1) This new H1N1 flu strain is cause for worry but so far does not seem different in severity from typical flu. (We must remember that typical flu causes about 36,000 deaths yearly in the United States)
2) We need active public health surveillance in the United States. Public health departments need funding. The proposed $1.5 billion emergency funding is a good idea, but attention to a continued stream of funding is necessary.
3) Infectious disease is a worldwide phenomenon. Support of WHO programs and public health infrastructure in poorly resourced countries is in our own national interest.
4) Begin developing a vaccine for this new influenza strain.
5) This new “health scare” can help energize political pressure to effect universal access to health care and to ensure that the World Trade Organization emphasis on patent protection for pharmaceuticals does not prevent access to appropriate medications for people worldwide.
It is also a timely moment for us to reexamine our current reliance on factory farms in which hogs are kept in such high density that they must stand in place. These conditions provide an outstanding incubator for the development of new influenza virus strains, not to speak of the heavy use of antibiotics that promote the development of antibiotic resistant strains of bacteria (a problem that is increasingly taxing medical therapy).

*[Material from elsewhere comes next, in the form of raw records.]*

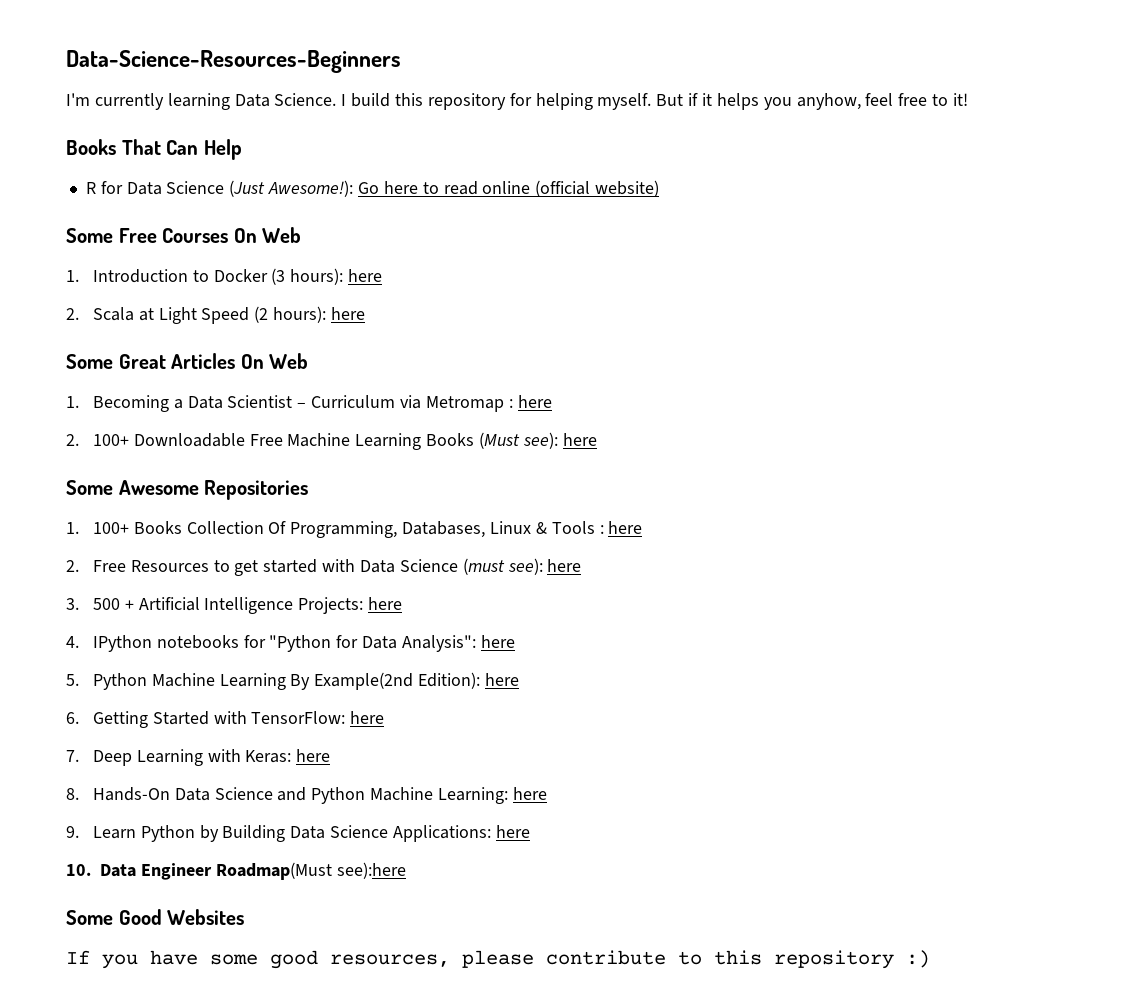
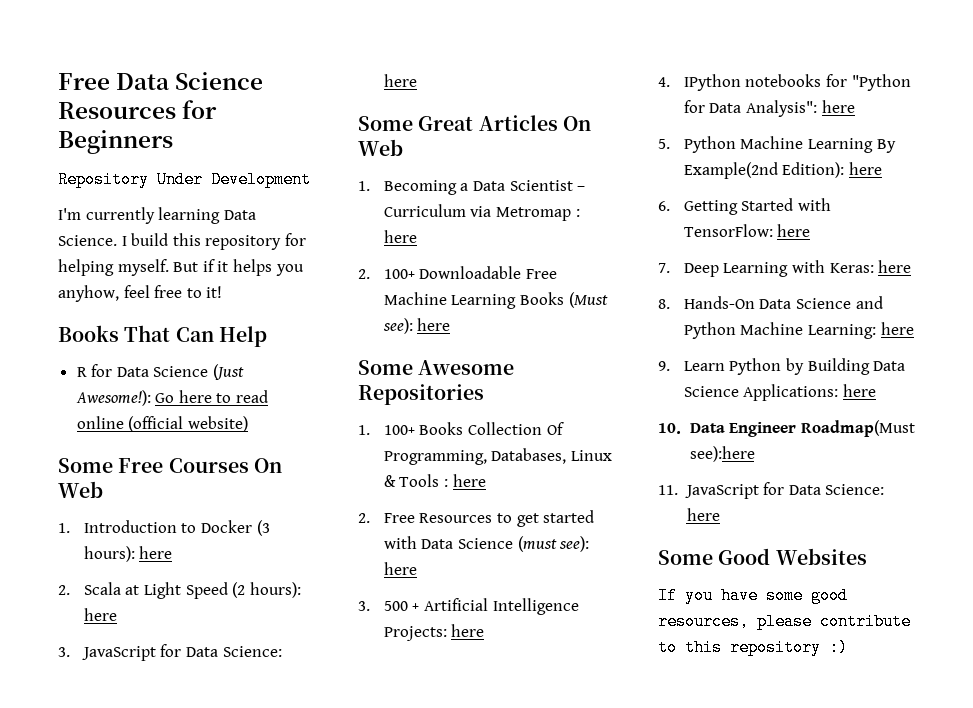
[66,50,401,73] Data-Science-Resources-Beginners -> [58,72,264,90] [58,100,218,119] [58,130,173,154] [58,171,311,188] Free Data Science Resources for Beginners // Repository Under Development
(365, 313) none -> [58,644,282,661] [383,74,417,87] // 3. JavaScript for Data Science: here
(406, 870) none -> [658,482,885,499] [686,508,720,521] // 11. JavaScript for Data Science: here

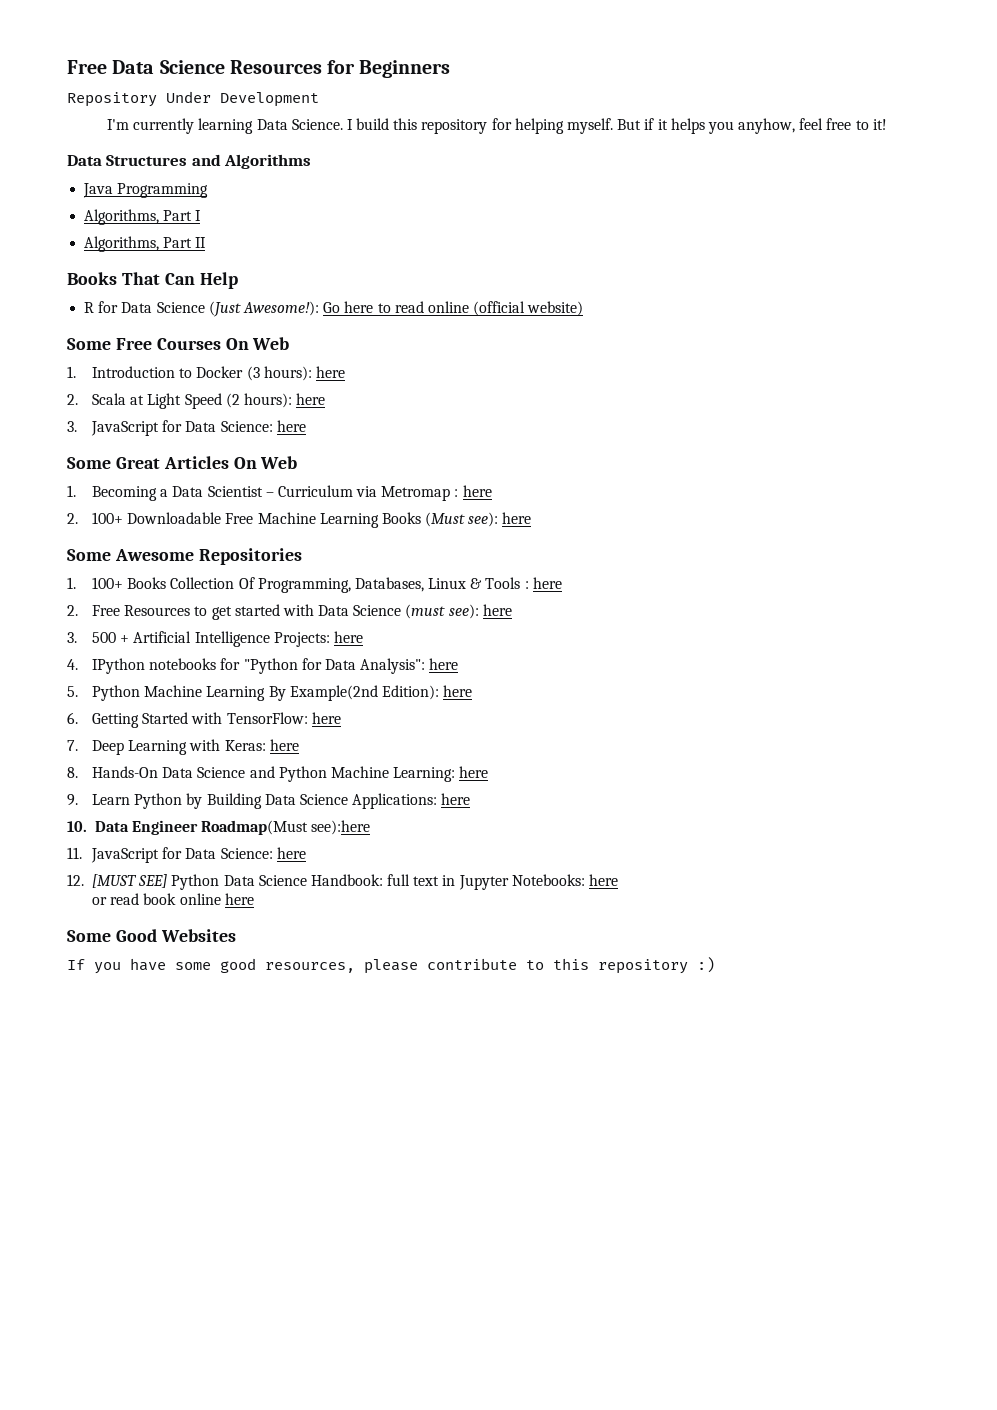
(223, 292) none -> [67,154,312,169] [83,183,209,198] [84,209,202,225] [84,236,207,252] // Data Structures and Algorithms // Java Programming // Algorithms, Part I // Algorithms, Part II
(720, 514) none -> [67,874,619,890] [91,893,254,905] // 12. [MUST SEE] Python Data Science Handbook: full text in Jupyter Notebooks: here // or read book online here

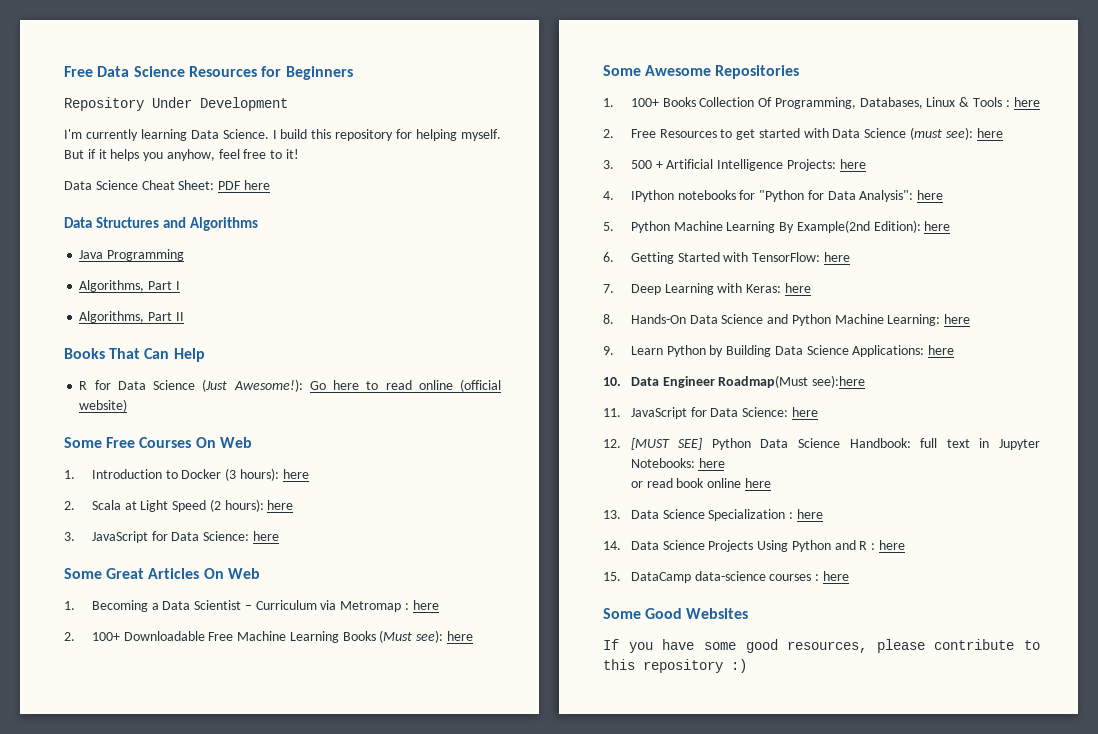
(887, 124) none -> [64,180,270,190] // Data Science Cheat Sheet: PDF here
(254, 899) none -> [603,509,823,521] [603,540,905,552] [603,571,849,583] // 13. Data Science Specialization : here // 14. Data Science Projects Using Python and R : here // 15. DataCamp data-science courses : here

We have argued elsewhere that public fears can be used as fuel for the engine of public health reform. The current fear engendered by our 24/7 new media may be useful, if substantive reform and funding of public health is presented as part of the needed barrier against future epidemics. This has not yet been part of the news or analysis but it should be. It needs to be emphasized that even if this present epidemic does not turn out to be devastating, it is quite possible that there will be a more serious one in the future. In 1918, a short lived wave of flu was followed some months later by a tsunami of an epidemic. This harbinger wave phenomenon worries public health officials and should temper our elation if this current wave of flu benignly ebbs. If it does turn out to be benign, we need to be ready to counter a possible public backlash at “wasted effort” and “wasted funds” for public health measures.

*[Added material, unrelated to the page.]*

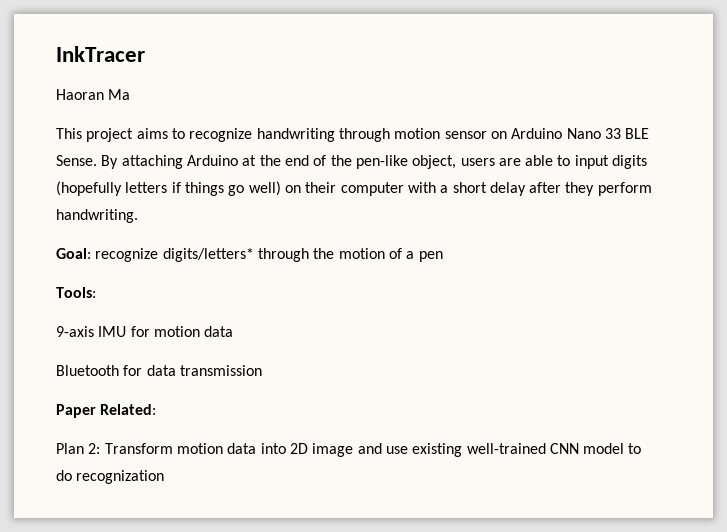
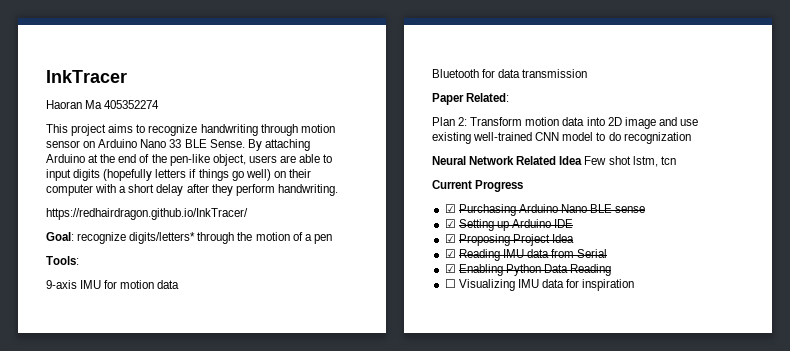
(131, 94) none -> [104,100,160,109] 405352274
(138, 216) none -> [46,208,248,220] // https://redhairdragon.github.io/InkTracer/
(165, 477) none -> [432,156,676,167] [432,180,524,192] [444,204,646,216] [444,219,574,231] [444,234,574,246] [444,249,608,261] [444,264,612,276] [444,279,635,291] // Neural Network Related Idea Few shot lstm, tcn // Current Progress // ☑ Purchasing Arduino Nano BLE sense // ☑ Setting up Arduino IDE // ☑ Proposing Project Idea // ☑ Reading IMU data from Serial // ☑ Enabling Python Data Reading // ☐ Visualizing IMU data for inspiration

Despite some initial reluctance to face the implications of a serious epidemic, Mexico has risen to the occasion. The Obama administration appears to have learned from the consequences of information suppression as seen in China’s handling of the SARS epidemic of 2003. Historical studies have shown that even during the devastating epidemic of 1918, cities that used containment strategies–case isolation and the closing of large social venues–did better than those that did not. It may become necessary for health officials to use these measures. Preparing communities by providing regular candid reports and timely communication can promote public cooperation, keeping involuntary isolation rare and as a last resort.

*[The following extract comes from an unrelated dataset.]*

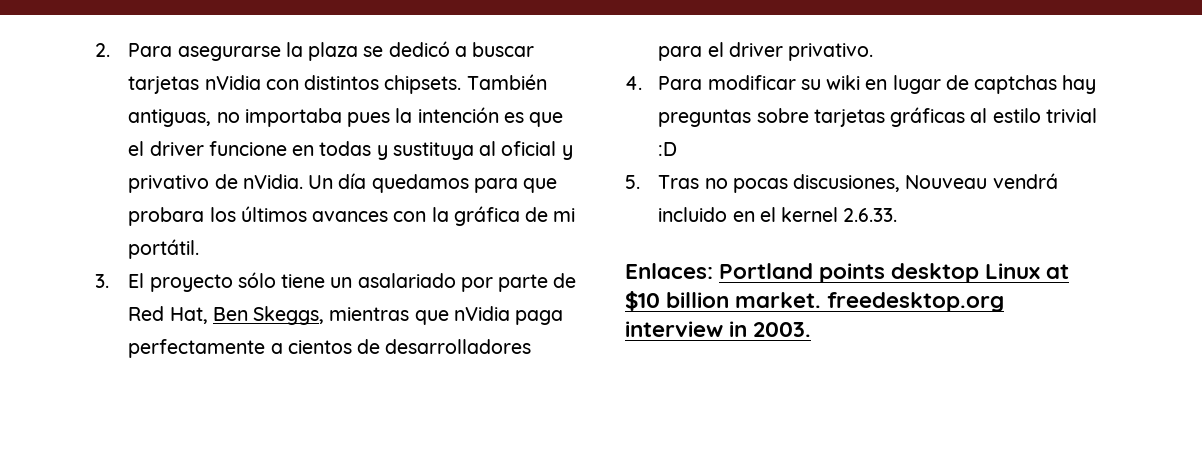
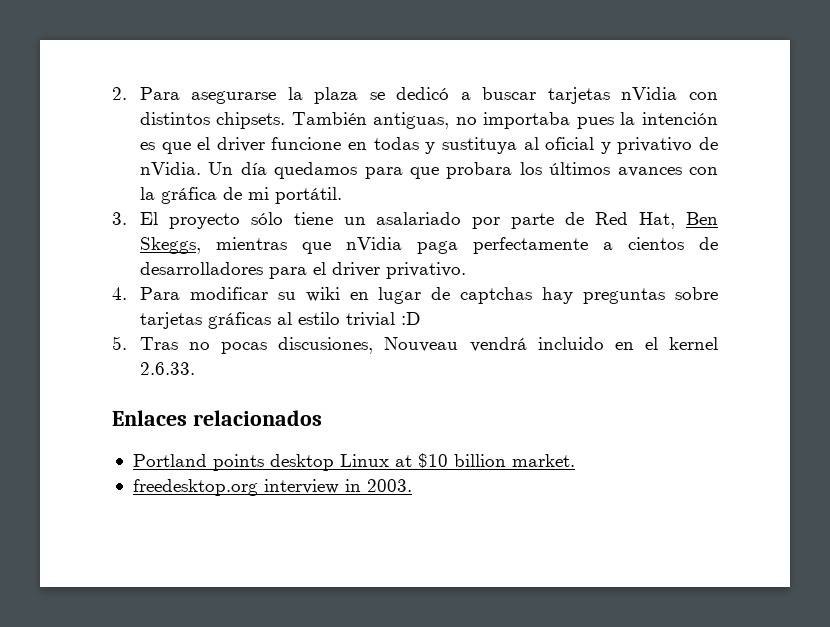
[625,263,713,279] Enlaces: -> [112,410,322,426] Enlaces relacionados //
(822, 300) none -> (575, 460) //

Whether or not we are at the beginning of a dangerous epidemic, there is work to be done. The Obama administration has addressed the initial problems well. It needs to be pressed for the follow through. Tying epidemic management to public health funding, universal access to health care, and safety of food and farming can be accomplished by educating a public made very attentive by the fear engendered by the words epidemic and pandemic, and a strange new virus.
Lewis A. Leavitt is professor emeritus of pediatrics at the University of Wisconsin and has been involved in international programs in child health. Judith W. Leavitt is professor of the history of the medicine at the University of Wisconsin and is the author of The Healthiest City: Milwaukee and the Politics of Health Reform and Typhoid Mary: Captive to the Public’s Health.